PROBLEM DETAILS
From the entries below, list each line with "none".

EXTRACTED DATA
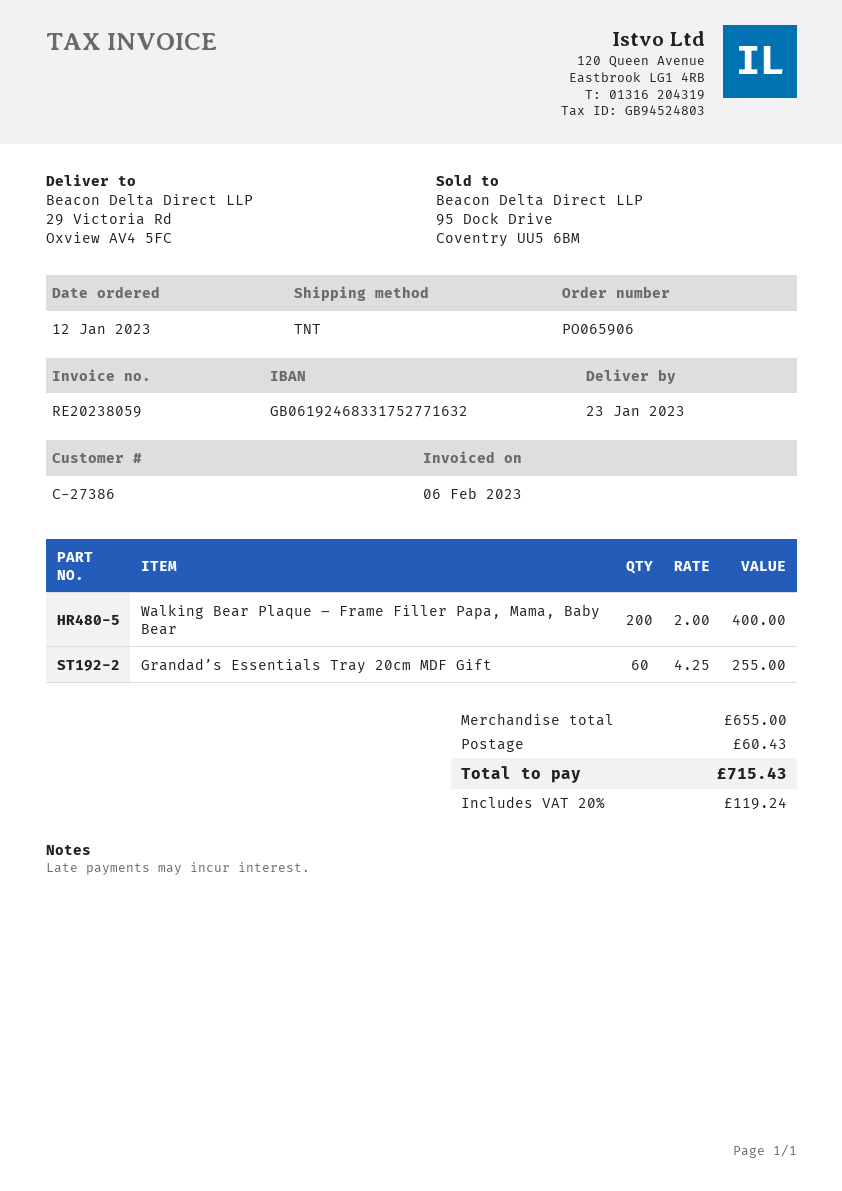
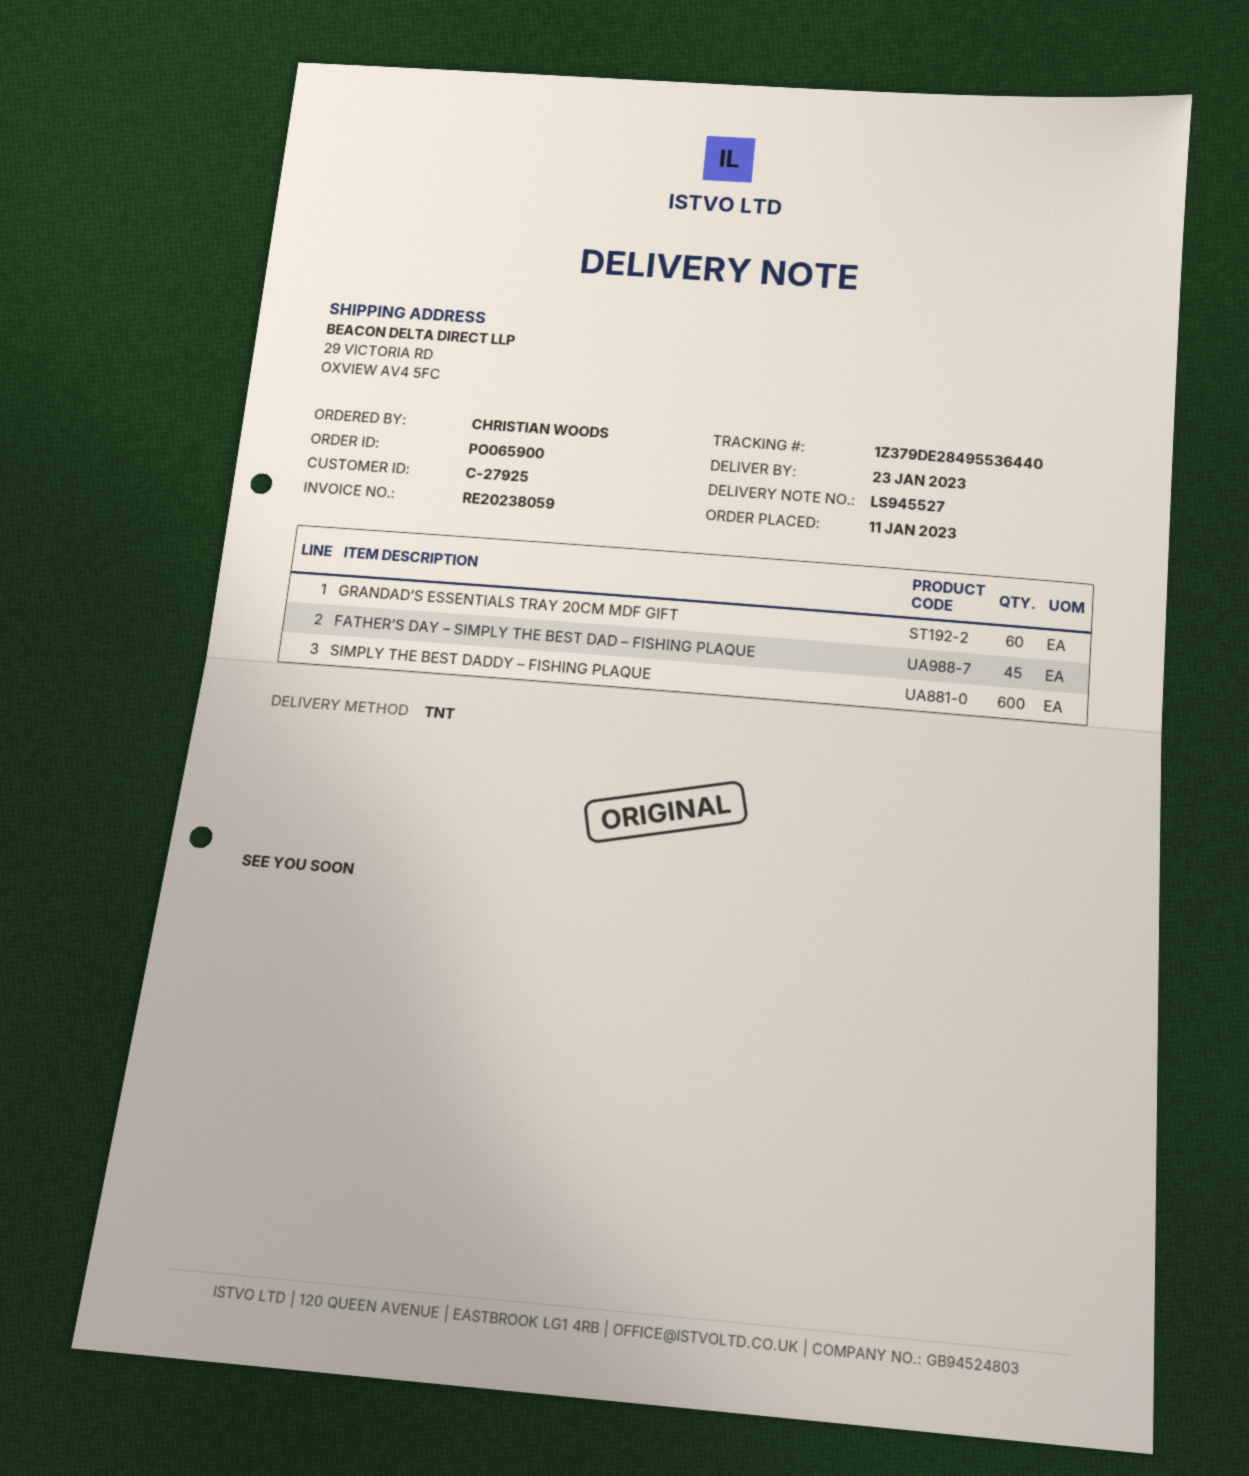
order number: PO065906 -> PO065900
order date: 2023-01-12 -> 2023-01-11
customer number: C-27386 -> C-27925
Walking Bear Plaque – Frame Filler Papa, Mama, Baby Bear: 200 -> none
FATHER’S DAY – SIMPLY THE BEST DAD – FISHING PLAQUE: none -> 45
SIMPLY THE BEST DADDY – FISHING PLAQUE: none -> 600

WRITTEN RESPONSE
Walking Bear Plaque – Frame Filler Papa, Mama, Baby Bear: 200 -> none
FATHER’S DAY – SIMPLY THE BEST DAD – FISHING PLAQUE: none -> 45
SIMPLY THE BEST DADDY – FISHING PLAQUE: none -> 600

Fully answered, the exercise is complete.